**Your objective**
Would you repeat every line below exactly, please?

**Given data**
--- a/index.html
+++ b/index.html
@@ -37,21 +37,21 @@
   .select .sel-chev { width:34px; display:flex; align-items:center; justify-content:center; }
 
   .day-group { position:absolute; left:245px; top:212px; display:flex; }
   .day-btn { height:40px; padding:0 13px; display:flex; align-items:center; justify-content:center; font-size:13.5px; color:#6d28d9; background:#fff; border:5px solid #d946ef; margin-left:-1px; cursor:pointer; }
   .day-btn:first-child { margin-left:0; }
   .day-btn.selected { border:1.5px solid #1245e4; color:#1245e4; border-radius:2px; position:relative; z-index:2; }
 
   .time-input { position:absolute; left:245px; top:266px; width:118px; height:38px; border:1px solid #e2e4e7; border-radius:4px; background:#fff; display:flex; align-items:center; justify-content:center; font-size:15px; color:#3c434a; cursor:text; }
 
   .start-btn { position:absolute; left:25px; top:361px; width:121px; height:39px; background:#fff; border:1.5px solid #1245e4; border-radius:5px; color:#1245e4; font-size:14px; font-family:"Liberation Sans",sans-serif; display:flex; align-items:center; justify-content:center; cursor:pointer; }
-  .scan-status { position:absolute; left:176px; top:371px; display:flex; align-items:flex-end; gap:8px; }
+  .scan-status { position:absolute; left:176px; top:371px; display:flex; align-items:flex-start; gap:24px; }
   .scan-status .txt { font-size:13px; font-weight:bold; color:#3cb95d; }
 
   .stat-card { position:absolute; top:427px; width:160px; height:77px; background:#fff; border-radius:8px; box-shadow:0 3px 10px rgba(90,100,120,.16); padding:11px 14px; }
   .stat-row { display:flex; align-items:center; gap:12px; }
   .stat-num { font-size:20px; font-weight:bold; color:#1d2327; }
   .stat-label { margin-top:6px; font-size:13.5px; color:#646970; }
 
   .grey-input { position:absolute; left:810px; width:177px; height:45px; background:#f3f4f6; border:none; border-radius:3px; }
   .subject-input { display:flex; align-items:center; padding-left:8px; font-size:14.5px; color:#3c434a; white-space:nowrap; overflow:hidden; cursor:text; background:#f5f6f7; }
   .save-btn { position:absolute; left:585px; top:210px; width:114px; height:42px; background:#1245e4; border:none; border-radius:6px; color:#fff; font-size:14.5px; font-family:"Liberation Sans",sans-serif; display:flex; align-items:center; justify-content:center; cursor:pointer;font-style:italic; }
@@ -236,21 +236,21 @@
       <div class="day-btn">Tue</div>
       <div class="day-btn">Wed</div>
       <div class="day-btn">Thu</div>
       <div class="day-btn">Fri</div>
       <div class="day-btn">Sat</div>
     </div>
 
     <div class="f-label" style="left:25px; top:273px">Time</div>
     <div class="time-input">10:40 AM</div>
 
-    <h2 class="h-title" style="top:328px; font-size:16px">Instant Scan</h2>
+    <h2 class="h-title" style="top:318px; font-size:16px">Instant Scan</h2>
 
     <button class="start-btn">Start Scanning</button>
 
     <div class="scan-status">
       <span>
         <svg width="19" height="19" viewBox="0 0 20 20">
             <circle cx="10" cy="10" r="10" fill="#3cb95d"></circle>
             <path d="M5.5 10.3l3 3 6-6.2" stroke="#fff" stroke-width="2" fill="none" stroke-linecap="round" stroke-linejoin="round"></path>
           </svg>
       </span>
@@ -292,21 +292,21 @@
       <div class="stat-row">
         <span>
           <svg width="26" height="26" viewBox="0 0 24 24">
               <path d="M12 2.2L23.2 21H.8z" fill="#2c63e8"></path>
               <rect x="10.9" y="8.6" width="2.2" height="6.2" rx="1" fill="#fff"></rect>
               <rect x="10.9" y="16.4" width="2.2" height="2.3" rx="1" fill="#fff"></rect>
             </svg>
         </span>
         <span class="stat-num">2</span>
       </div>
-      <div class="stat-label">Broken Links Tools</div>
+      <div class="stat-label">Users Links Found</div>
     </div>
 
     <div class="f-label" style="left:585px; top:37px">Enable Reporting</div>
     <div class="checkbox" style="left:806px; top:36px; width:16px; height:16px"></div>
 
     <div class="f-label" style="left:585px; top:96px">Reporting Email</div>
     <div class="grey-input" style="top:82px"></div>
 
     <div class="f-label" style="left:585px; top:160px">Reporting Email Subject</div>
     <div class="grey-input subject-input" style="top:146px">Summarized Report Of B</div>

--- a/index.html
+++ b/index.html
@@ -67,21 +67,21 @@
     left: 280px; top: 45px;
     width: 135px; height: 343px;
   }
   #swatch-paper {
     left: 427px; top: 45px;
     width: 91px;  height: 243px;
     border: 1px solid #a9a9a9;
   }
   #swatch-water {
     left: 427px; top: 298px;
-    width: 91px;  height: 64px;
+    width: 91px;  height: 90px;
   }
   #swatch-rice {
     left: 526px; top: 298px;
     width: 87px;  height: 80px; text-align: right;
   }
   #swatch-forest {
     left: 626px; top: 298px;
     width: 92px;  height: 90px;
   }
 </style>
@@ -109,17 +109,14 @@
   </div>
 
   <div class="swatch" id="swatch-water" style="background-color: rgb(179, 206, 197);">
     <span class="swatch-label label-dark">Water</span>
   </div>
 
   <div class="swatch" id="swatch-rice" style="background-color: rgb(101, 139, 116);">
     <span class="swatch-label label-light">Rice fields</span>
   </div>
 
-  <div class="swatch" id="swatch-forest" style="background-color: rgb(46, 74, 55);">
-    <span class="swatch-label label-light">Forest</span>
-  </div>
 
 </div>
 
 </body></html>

**Expected output**
--- a/index.html
+++ b/index.html
@@ -37,21 +37,21 @@
   .select .sel-chev { width:34px; display:flex; align-items:center; justify-content:center; }
 
   .day-group { position:absolute; left:245px; top:212px; display:flex; }
   .day-btn { height:40px; padding:0 13px; display:flex; align-items:center; justify-content:center; font-size:13.5px; color:#6d28d9; background:#fff; border:5px solid #d946ef; margin-left:-1px; cursor:pointer; }
   .day-btn:first-child { margin-left:0; }
   .day-btn.selected { border:1.5px solid #1245e4; color:#1245e4; border-radius:2px; position:relative; z-index:2; }
 
   .time-input { position:absolute; left:245px; top:266px; width:118px; height:38px; border:1px solid #e2e4e7; border-radius:4px; background:#fff; display:flex; align-items:center; justify-content:center; font-size:15px; color:#3c434a; cursor:text; }
 
   .start-btn { position:absolute; left:25px; top:361px; width:121px; height:39px; background:#fff; border:1.5px solid #1245e4; border-radius:5px; color:#1245e4; font-size:14px; font-family:"Liberation Sans",sans-serif; display:flex; align-items:center; justify-content:center; cursor:pointer; }
-  .scan-status { position:absolute; left:176px; top:371px; display:flex; align-items:flex-end; gap:8px; }
+  .scan-status { position:absolute; left:176px; top:371px; display:flex; align-items:flex-start; gap:24px; }
   .scan-status .txt { font-size:13px; font-weight:bold; color:#3cb95d; }
 
   .stat-card { position:absolute; top:427px; width:160px; height:77px; background:#fff; border-radius:8px; box-shadow:0 3px 10px rgba(90,100,120,.16); padding:11px 14px; }
   .stat-row { display:flex; align-items:center; gap:12px; }
   .stat-num { font-size:20px; font-weight:bold; color:#1d2327; }
   .stat-label { margin-top:6px; font-size:13.5px; color:#646970; }
 
   .grey-input { position:absolute; left:810px; width:177px; height:45px; background:#f3f4f6; border:none; border-radius:3px; }
   .subject-input { display:flex; align-items:center; padding-left:8px; font-size:14.5px; color:#3c434a; white-space:nowrap; overflow:hidden; cursor:text; background:#f5f6f7; }
   .save-btn { position:absolute; left:585px; top:210px; width:114px; height:42px; background:#1245e4; border:none; border-radius:6px; color:#fff; font-size:14.5px; font-family:"Liberation Sans",sans-serif; display:flex; align-items:center; justify-content:center; cursor:pointer;font-style:italic; }
@@ -236,21 +236,21 @@
       <div class="day-btn">Tue</div>
       <div class="day-btn">Wed</div>
       <div class="day-btn">Thu</div>
       <div class="day-btn">Fri</div>
       <div class="day-btn">Sat</div>
     </div>
 
     <div class="f-label" style="left:25px; top:273px">Time</div>
     <div class="time-input">10:40 AM</div>
 
-    <h2 class="h-title" style="top:328px; font-size:16px">Instant Scan</h2>
+    <h2 class="h-title" style="top:318px; font-size:16px">Instant Scan</h2>
 
     <button class="start-btn">Start Scanning</button>
 
     <div class="scan-status">
       <span>
         <svg width="19" height="19" viewBox="0 0 20 20">
             <circle cx="10" cy="10" r="10" fill="#3cb95d"></circle>
             <path d="M5.5 10.3l3 3 6-6.2" stroke="#fff" stroke-width="2" fill="none" stroke-linecap="round" stroke-linejoin="round"></path>
           </svg>
       </span>
@@ -292,21 +292,21 @@
       <div class="stat-row">
         <span>
           <svg width="26" height="26" viewBox="0 0 24 24">
               <path d="M12 2.2L23.2 21H.8z" fill="#2c63e8"></path>
               <rect x="10.9" y="8.6" width="2.2" height="6.2" rx="1" fill="#fff"></rect>
               <rect x="10.9" y="16.4" width="2.2" height="2.3" rx="1" fill="#fff"></rect>
             </svg>
         </span>
         <span class="stat-num">2</span>
       </div>
-      <div class="stat-label">Broken Links Tools</div>
+      <div class="stat-label">Users Links Found</div>
     </div>
 
     <div class="f-label" style="left:585px; top:37px">Enable Reporting</div>
     <div class="checkbox" style="left:806px; top:36px; width:16px; height:16px"></div>
 
     <div class="f-label" style="left:585px; top:96px">Reporting Email</div>
     <div class="grey-input" style="top:82px"></div>
 
     <div class="f-label" style="left:585px; top:160px">Reporting Email Subject</div>
     <div class="grey-input subject-input" style="top:146px">Summarized Report Of B</div>

--- a/index.html
+++ b/index.html
@@ -67,21 +67,21 @@
     left: 280px; top: 45px;
     width: 135px; height: 343px;
   }
   #swatch-paper {
     left: 427px; top: 45px;
     width: 91px;  height: 243px;
     border: 1px solid #a9a9a9;
   }
   #swatch-water {
     left: 427px; top: 298px;
-    width: 91px;  height: 64px;
+    width: 91px;  height: 90px;
   }
   #swatch-rice {
     left: 526px; top: 298px;
     width: 87px;  height: 80px; text-align: right;
   }
   #swatch-forest {
     left: 626px; top: 298px;
     width: 92px;  height: 90px;
   }
 </style>
@@ -109,17 +109,14 @@
   </div>
 
   <div class="swatch" id="swatch-water" style="background-color: rgb(179, 206, 197);">
     <span class="swatch-label label-dark">Water</span>
   </div>
 
   <div class="swatch" id="swatch-rice" style="background-color: rgb(101, 139, 116);">
     <span class="swatch-label label-light">Rice fields</span>
   </div>
 
-  <div class="swatch" id="swatch-forest" style="background-color: rgb(46, 74, 55);">
-    <span class="swatch-label label-light">Forest</span>
-  </div>
 
 </div>
 
 </body></html>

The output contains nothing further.